REQUIRED WORK: How many separate lines of the data contain "FACEKinder"? Give the count and nothing else.

Records excerpted from a collection:
**********
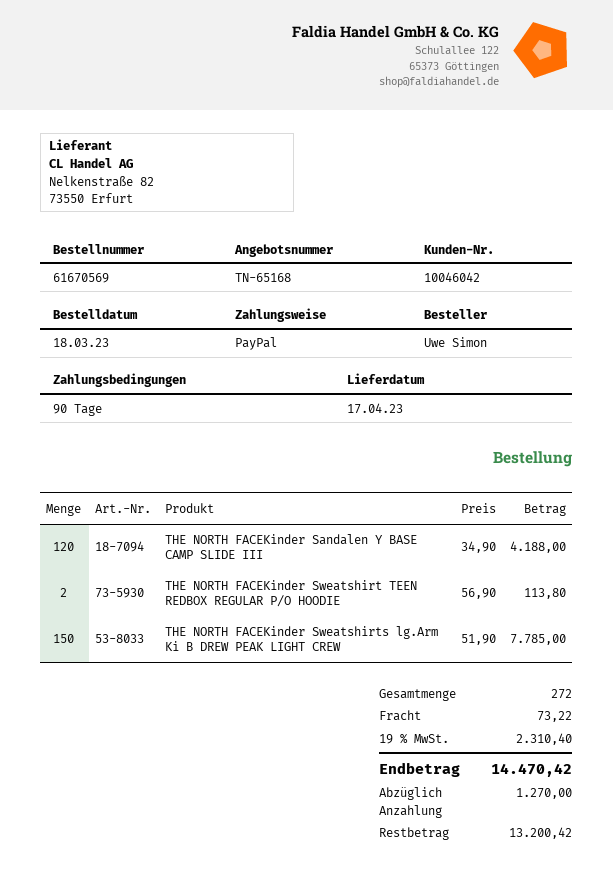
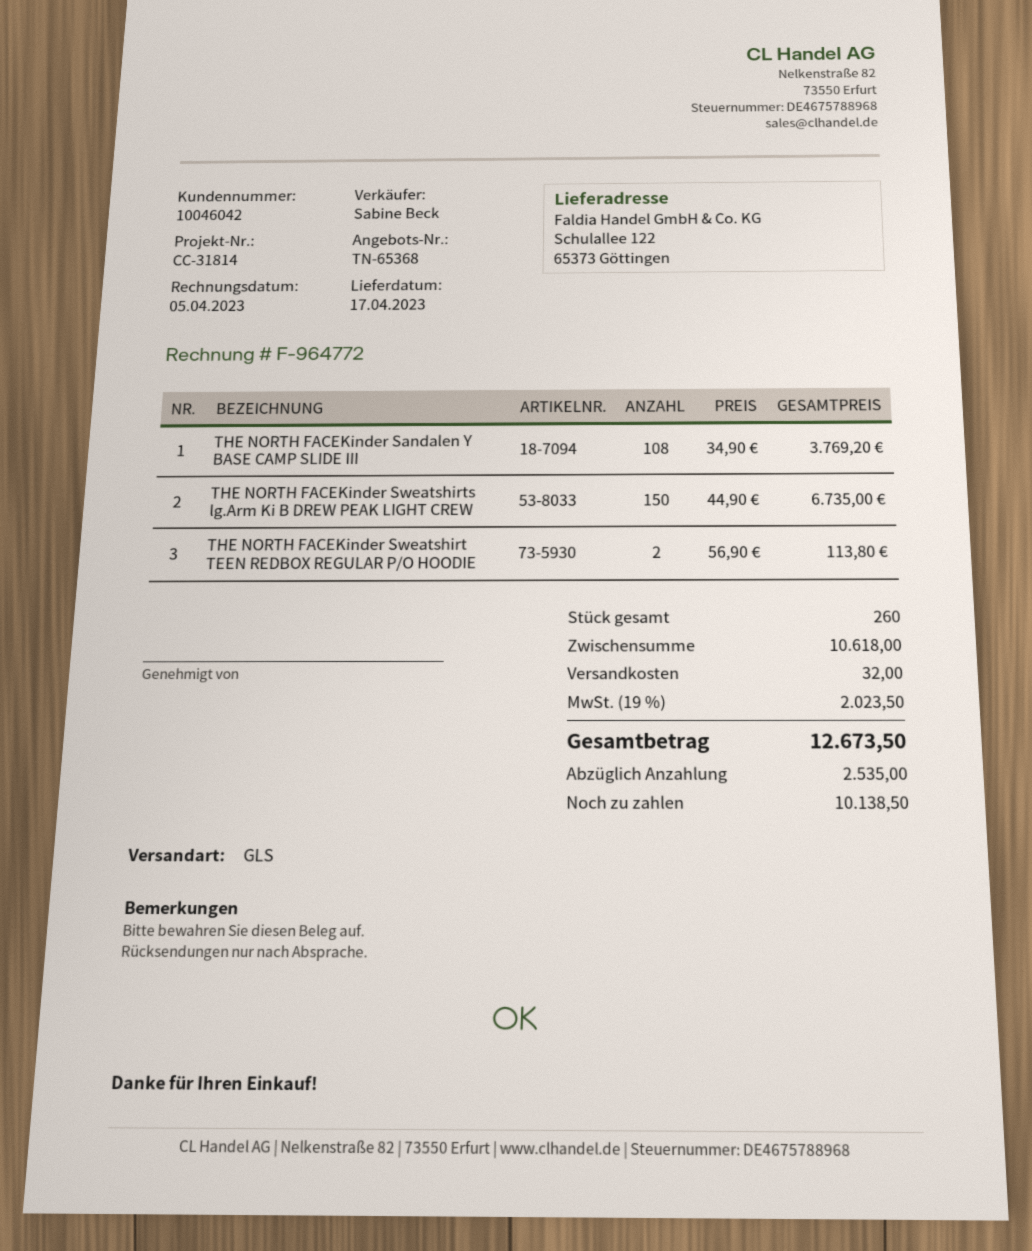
quote number: TN-65168 -> TN-65368
THE NORTH FACEKinder Sandalen Y BASE CAMP SLIDE III: 120 x 34.90 = 4188.00 -> 108 x 34.90 = 3769.20
THE NORTH FACEKinder Sweatshirts lg.Arm Ki B DREW PEAK LIGHT CREW: 150 x 51.90 = 7785.00 -> 150 x 44.90 = 6735.00
total quantity: 272 -> 260
shipping: 73.22 -> 32.00
tax: 19% = 2310.40 -> 19% = 2023.50
total: 14470.42 -> 12673.50
deposit: 1270.00 -> 2535.00
balance: 13200.42 -> 10138.50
**********
ANSWER FOR THE TASK: 2